**Problem to solve**. Which lines of the entries below run from the one holding "[87,126,355,186] 2 Std." to the one holding "[498,146,792,206] 2 Std.", inclusive? Set down exactly those lines and no others.

**Data to examine**.
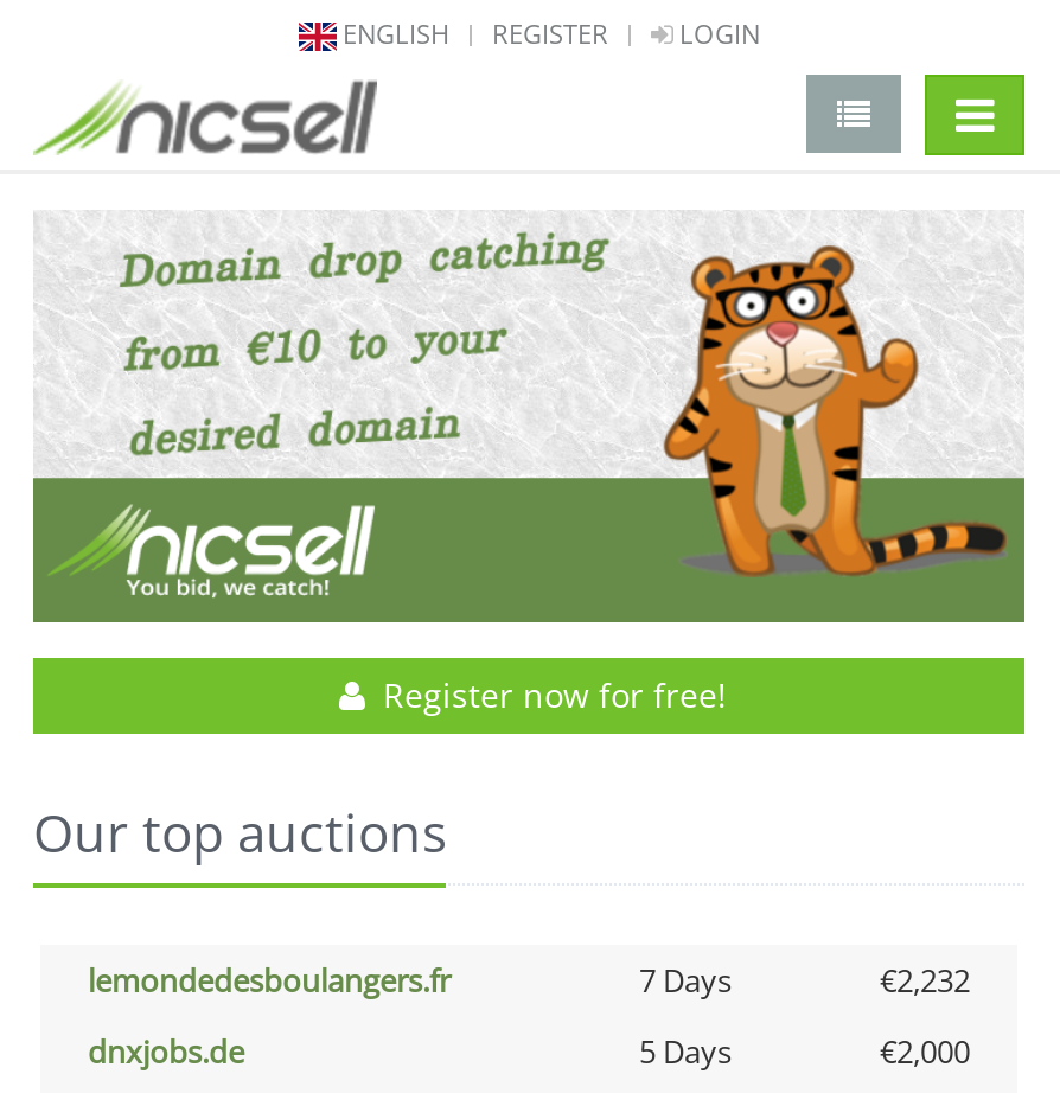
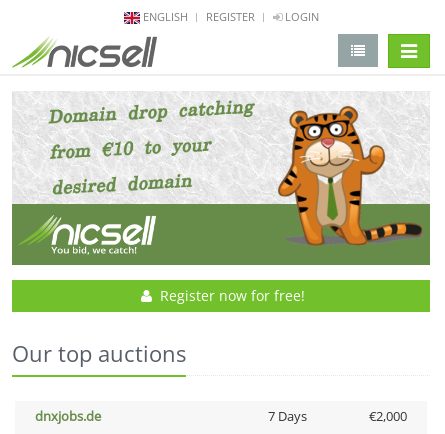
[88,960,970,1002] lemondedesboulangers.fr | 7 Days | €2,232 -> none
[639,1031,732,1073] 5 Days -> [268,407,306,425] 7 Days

---

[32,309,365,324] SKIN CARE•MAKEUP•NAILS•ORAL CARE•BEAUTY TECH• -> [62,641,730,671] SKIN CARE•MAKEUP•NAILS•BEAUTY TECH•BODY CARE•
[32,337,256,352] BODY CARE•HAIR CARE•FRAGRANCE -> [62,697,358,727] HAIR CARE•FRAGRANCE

==

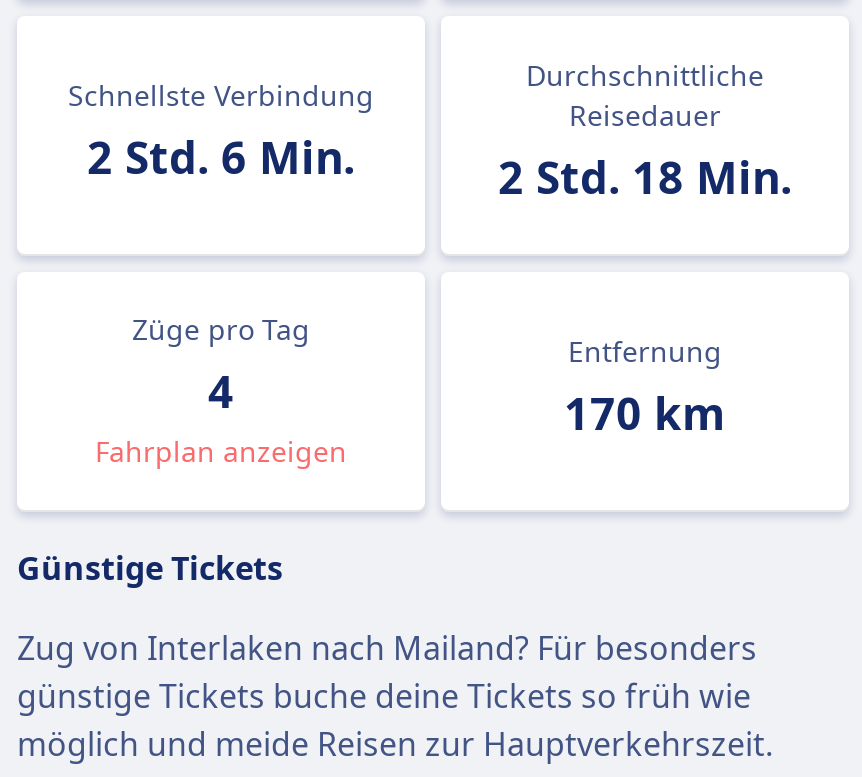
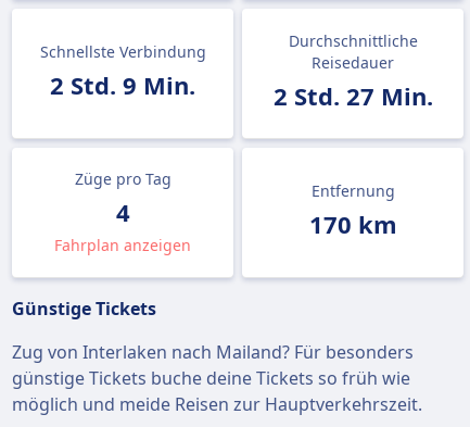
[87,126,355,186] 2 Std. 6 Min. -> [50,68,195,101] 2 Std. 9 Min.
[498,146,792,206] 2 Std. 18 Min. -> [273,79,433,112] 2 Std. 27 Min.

**Problem solution**.
[87,126,355,186] 2 Std. 6 Min. -> [50,68,195,101] 2 Std. 9 Min.
[498,146,792,206] 2 Std. 18 Min. -> [273,79,433,112] 2 Std. 27 Min.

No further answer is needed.